__ABOUT THIS EXERCISE__. Give a faithful, exact copy of all entries, minus the images.

[Revision comparison data]
......

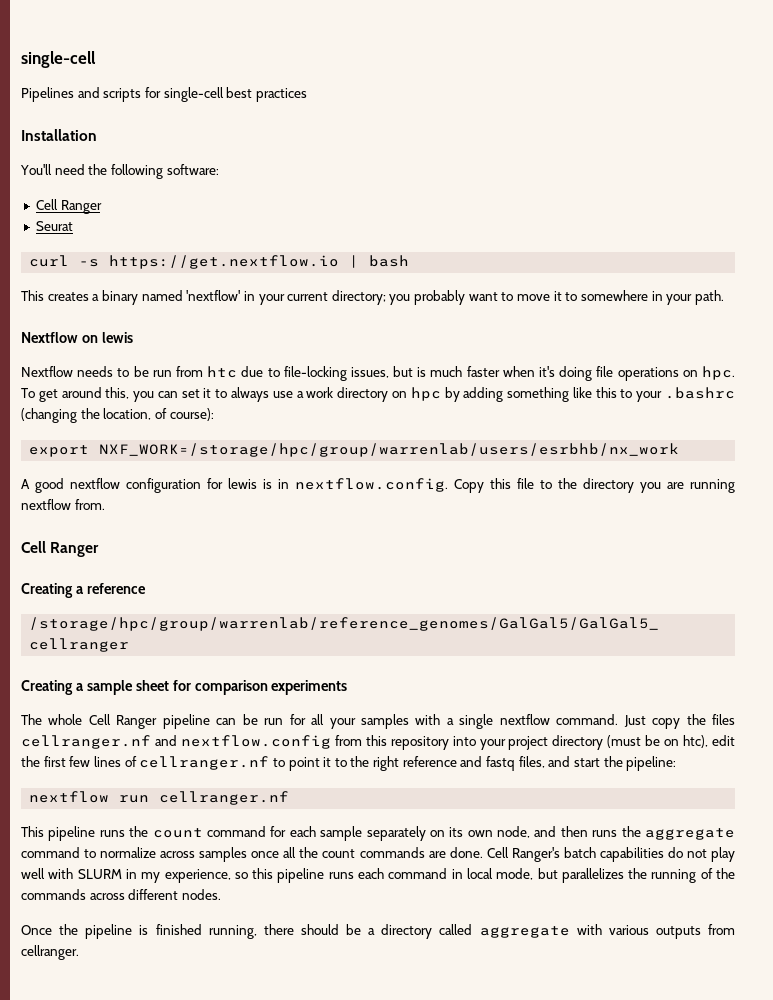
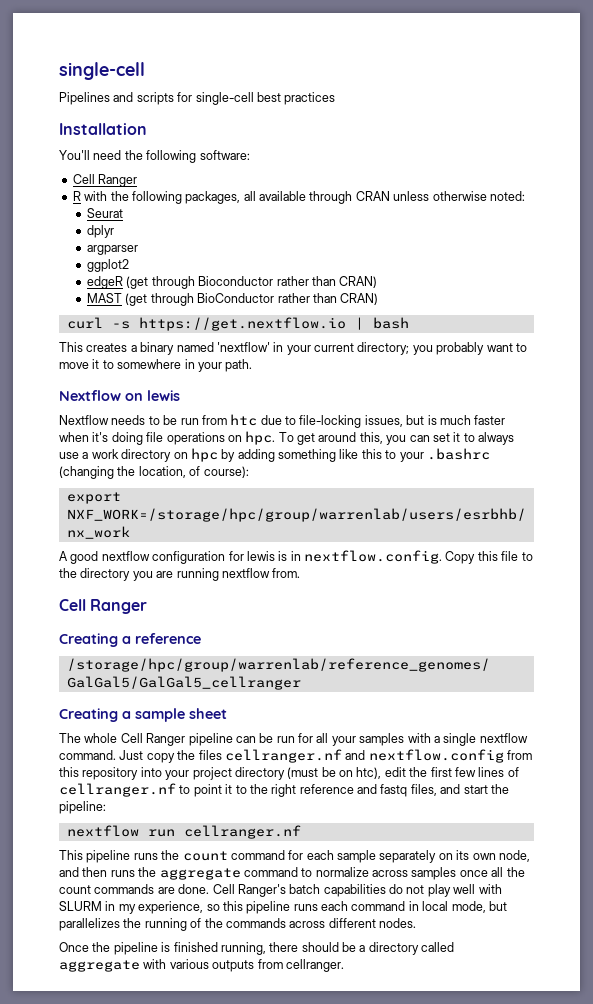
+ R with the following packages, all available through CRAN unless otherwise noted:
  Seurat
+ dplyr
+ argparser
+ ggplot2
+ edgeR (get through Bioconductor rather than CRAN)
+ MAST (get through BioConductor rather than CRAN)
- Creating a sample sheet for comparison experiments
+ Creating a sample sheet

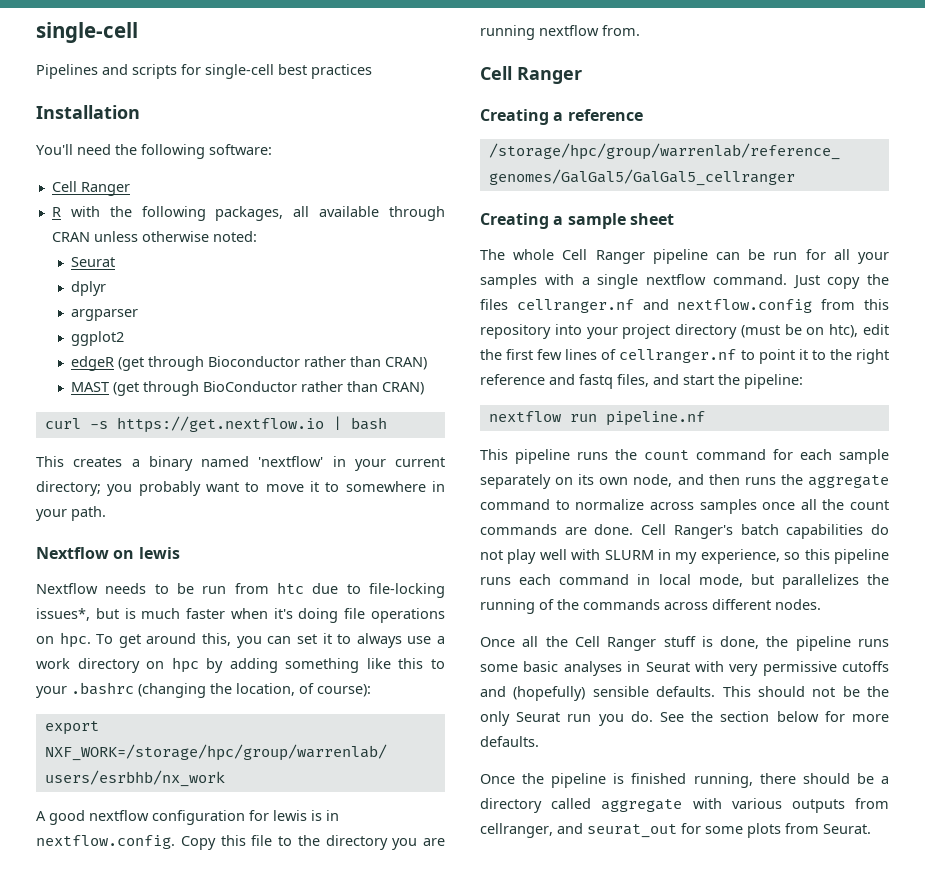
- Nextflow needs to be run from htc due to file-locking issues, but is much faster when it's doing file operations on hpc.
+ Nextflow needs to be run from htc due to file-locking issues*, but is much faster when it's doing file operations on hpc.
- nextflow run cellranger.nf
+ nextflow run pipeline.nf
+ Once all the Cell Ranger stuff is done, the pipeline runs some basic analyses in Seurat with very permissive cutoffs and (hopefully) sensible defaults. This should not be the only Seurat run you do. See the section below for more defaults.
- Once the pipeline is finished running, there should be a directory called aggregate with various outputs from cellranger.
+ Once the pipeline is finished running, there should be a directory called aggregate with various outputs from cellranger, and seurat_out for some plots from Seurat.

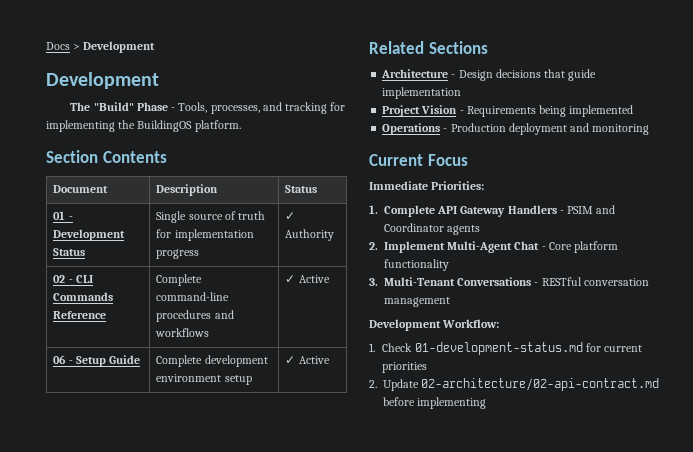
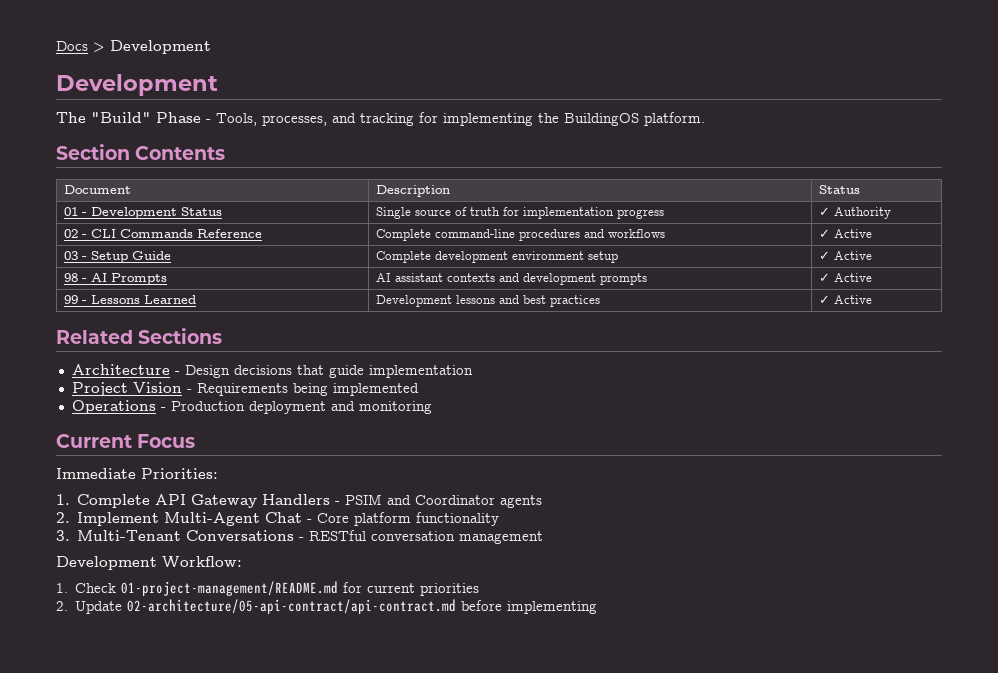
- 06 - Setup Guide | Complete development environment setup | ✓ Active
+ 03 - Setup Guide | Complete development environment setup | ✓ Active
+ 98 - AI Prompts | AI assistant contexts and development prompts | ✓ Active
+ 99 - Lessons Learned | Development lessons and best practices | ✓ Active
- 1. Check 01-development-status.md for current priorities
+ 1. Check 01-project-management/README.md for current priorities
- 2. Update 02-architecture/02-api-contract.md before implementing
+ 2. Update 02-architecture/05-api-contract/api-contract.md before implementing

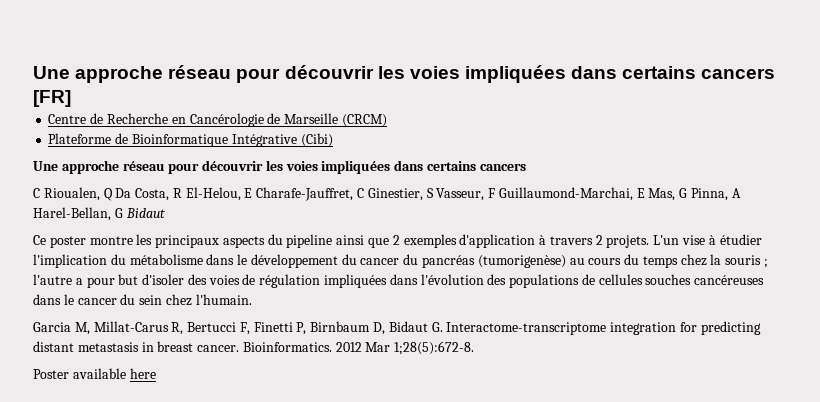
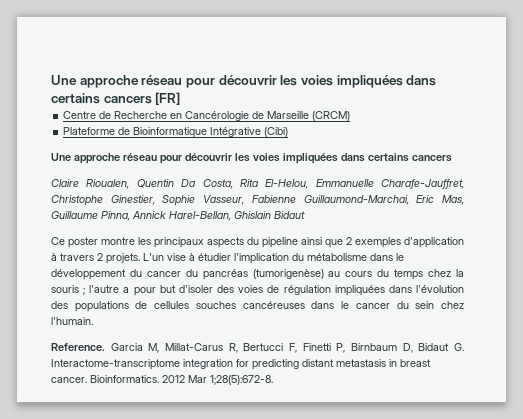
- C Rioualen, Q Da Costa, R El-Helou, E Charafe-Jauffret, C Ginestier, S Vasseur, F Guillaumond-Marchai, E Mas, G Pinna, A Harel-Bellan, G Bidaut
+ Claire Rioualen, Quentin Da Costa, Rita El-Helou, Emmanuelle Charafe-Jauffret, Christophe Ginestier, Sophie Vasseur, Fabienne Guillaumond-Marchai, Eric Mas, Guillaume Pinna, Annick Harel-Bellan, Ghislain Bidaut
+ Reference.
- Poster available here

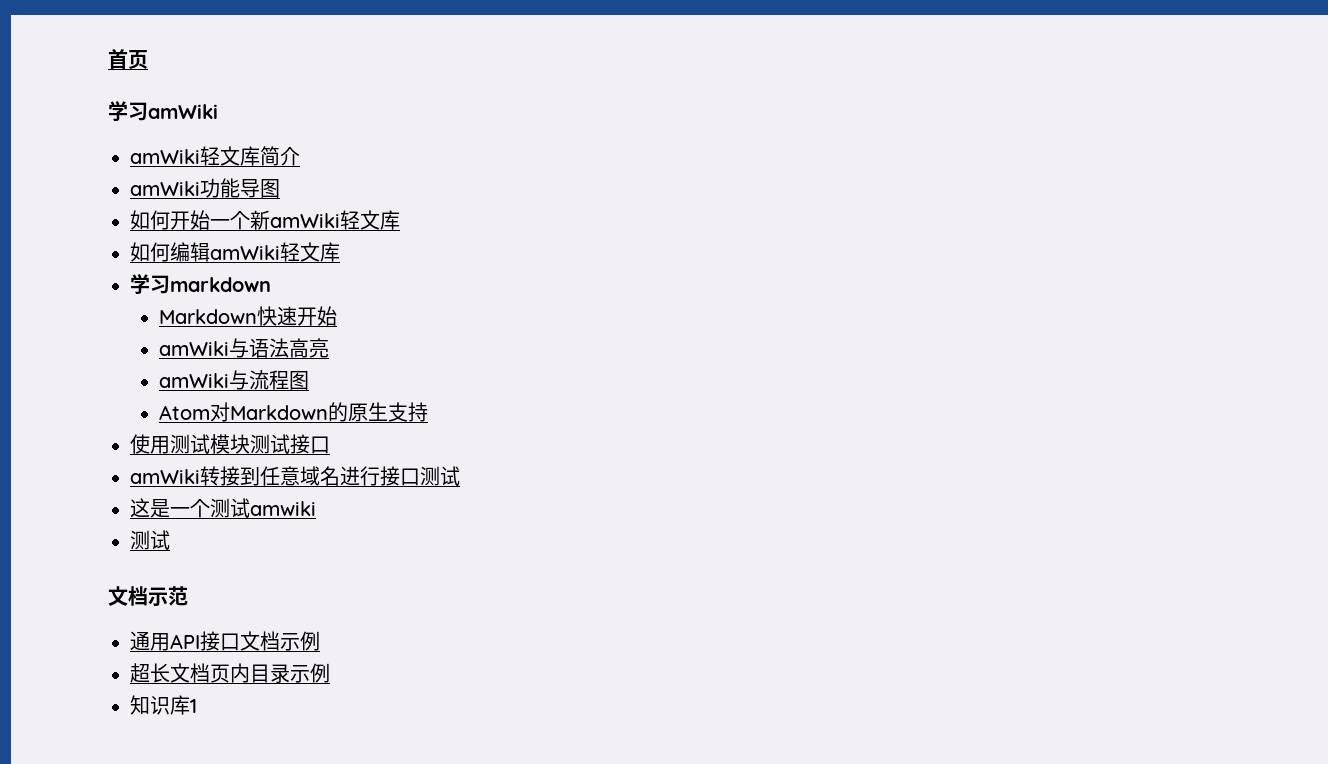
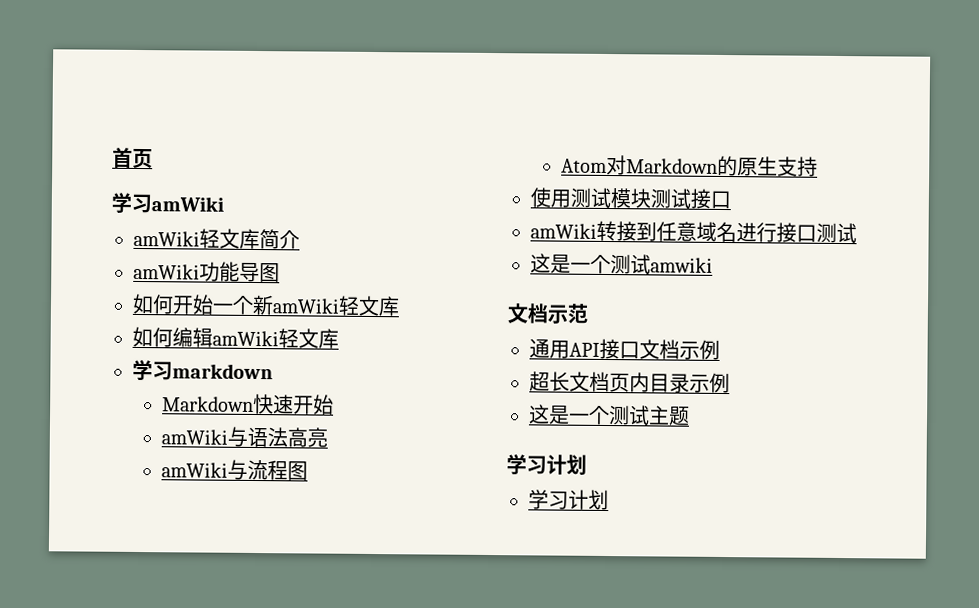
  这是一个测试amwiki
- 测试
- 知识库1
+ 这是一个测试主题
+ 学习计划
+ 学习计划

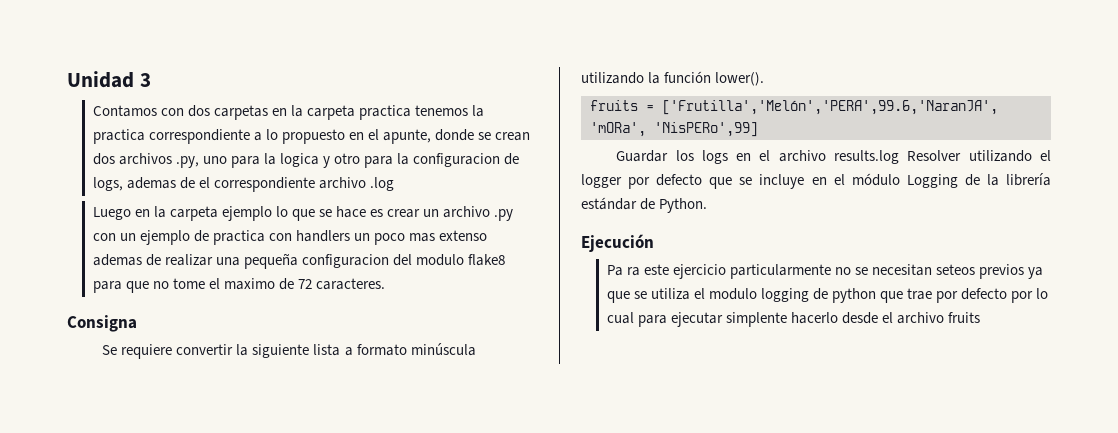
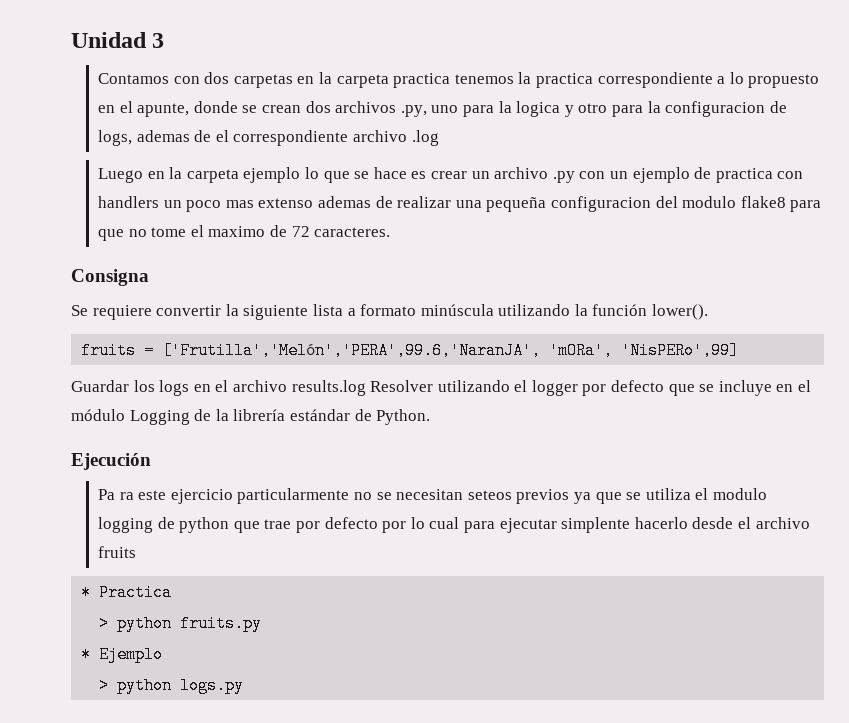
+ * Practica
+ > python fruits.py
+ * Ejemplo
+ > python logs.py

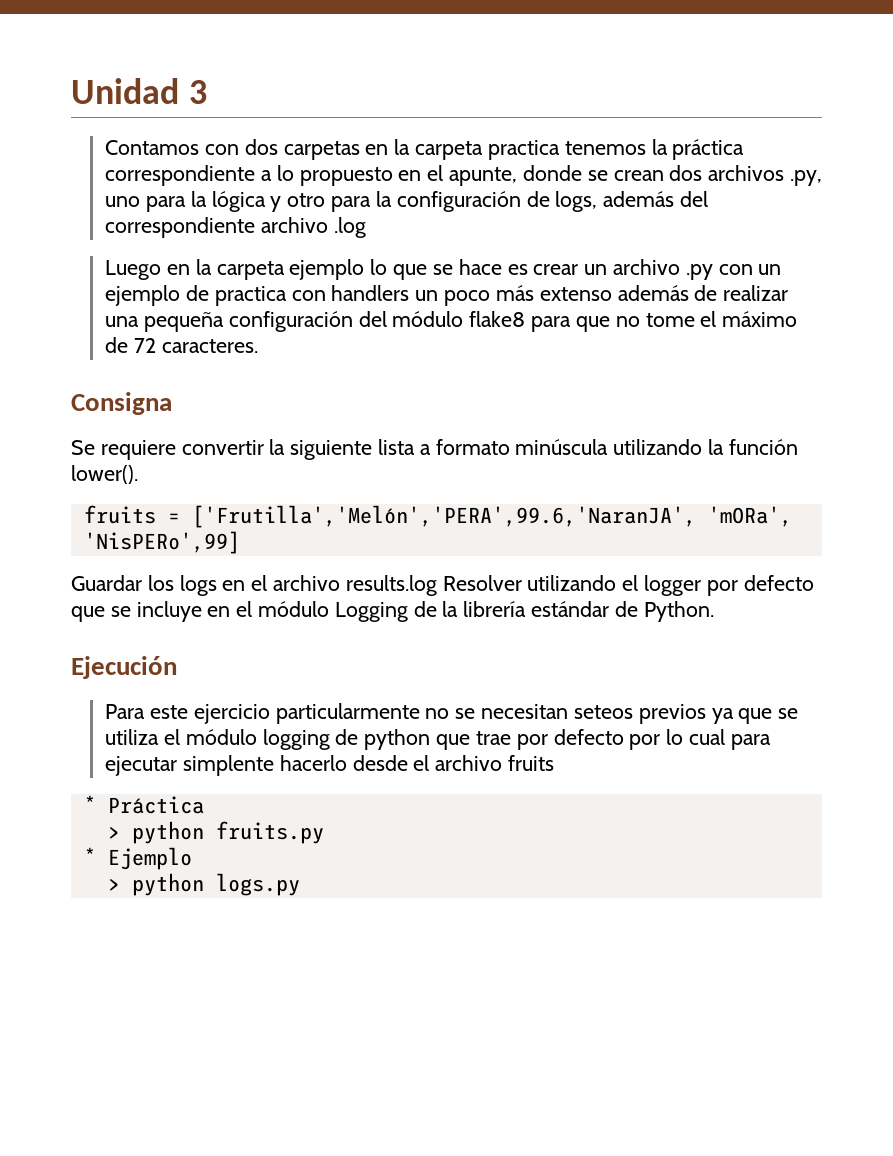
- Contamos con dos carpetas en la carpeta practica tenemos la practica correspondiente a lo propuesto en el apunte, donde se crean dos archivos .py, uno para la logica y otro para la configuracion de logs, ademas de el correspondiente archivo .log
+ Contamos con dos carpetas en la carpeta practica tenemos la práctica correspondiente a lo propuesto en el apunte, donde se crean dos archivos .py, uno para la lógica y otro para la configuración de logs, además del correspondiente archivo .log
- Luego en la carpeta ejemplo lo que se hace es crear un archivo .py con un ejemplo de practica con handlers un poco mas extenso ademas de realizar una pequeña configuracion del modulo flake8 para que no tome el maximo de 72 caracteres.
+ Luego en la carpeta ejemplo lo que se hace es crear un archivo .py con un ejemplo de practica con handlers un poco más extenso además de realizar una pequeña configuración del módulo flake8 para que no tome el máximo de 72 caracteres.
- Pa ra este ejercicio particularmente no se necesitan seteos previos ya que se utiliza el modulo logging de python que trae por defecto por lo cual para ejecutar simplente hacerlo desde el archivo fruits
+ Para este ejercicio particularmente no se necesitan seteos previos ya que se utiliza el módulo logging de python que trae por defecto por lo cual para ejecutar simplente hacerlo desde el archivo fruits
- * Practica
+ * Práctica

......

__YOUR RESPONSE__.
+ R with the following packages, all available through CRAN unless otherwise noted:
  Seurat
+ dplyr
+ argparser
+ ggplot2
+ edgeR (get through Bioconductor rather than CRAN)
+ MAST (get through BioConductor rather than CRAN)
- Creating a sample sheet for comparison experiments
+ Creating a sample sheet

- Nextflow needs to be run from htc due to file-locking issues, but is much faster when it's doing file operations on hpc.
+ Nextflow needs to be run from htc due to file-locking issues*, but is much faster when it's doing file operations on hpc.
- nextflow run cellranger.nf
+ nextflow run pipeline.nf
+ Once all the Cell Ranger stuff is done, the pipeline runs some basic analyses in Seurat with very permissive cutoffs and (hopefully) sensible defaults. This should not be the only Seurat run you do. See the section below for more defaults.
- Once the pipeline is finished running, there should be a directory called aggregate with various outputs from cellranger.
+ Once the pipeline is finished running, there should be a directory called aggregate with various outputs from cellranger, and seurat_out for some plots from Seurat.

- 06 - Setup Guide | Complete development environment setup | ✓ Active
+ 03 - Setup Guide | Complete development environment setup | ✓ Active
+ 98 - AI Prompts | AI assistant contexts and development prompts | ✓ Active
+ 99 - Lessons Learned | Development lessons and best practices | ✓ Active
- 1. Check 01-development-status.md for current priorities
+ 1. Check 01-project-management/README.md for current priorities
- 2. Update 02-architecture/02-api-contract.md before implementing
+ 2. Update 02-architecture/05-api-contract/api-contract.md before implementing

- C Rioualen, Q Da Costa, R El-Helou, E Charafe-Jauffret, C Ginestier, S Vasseur, F Guillaumond-Marchai, E Mas, G Pinna, A Harel-Bellan, G Bidaut
+ Claire Rioualen, Quentin Da Costa, Rita El-Helou, Emmanuelle Charafe-Jauffret, Christophe Ginestier, Sophie Vasseur, Fabienne Guillaumond-Marchai, Eric Mas, Guillaume Pinna, Annick Harel-Bellan, Ghislain Bidaut
+ Reference.
- Poster available here

  这是一个测试amwiki
- 测试
- 知识库1
+ 这是一个测试主题
+ 学习计划
+ 学习计划

+ * Practica
+ > python fruits.py
+ * Ejemplo
+ > python logs.py

- Contamos con dos carpetas en la carpeta practica tenemos la practica correspondiente a lo propuesto en el apunte, donde se crean dos archivos .py, uno para la logica y otro para la configuracion de logs, ademas de el correspondiente archivo .log
+ Contamos con dos carpetas en la carpeta practica tenemos la práctica correspondiente a lo propuesto en el apunte, donde se crean dos archivos .py, uno para la lógica y otro para la configuración de logs, además del correspondiente archivo .log
- Luego en la carpeta ejemplo lo que se hace es crear un archivo .py con un ejemplo de practica con handlers un poco mas extenso ademas de realizar una pequeña configuracion del modulo flake8 para que no tome el maximo de 72 caracteres.
+ Luego en la carpeta ejemplo lo que se hace es crear un archivo .py con un ejemplo de practica con handlers un poco más extenso además de realizar una pequeña configuración del módulo flake8 para que no tome el máximo de 72 caracteres.
- Pa ra este ejercicio particularmente no se necesitan seteos previos ya que se utiliza el modulo logging de python que trae por defecto por lo cual para ejecutar simplente hacerlo desde el archivo fruits
+ Para este ejercicio particularmente no se necesitan seteos previos ya que se utiliza el módulo logging de python que trae por defecto por lo cual para ejecutar simplente hacerlo desde el archivo fruits
- * Practica
+ * Práctica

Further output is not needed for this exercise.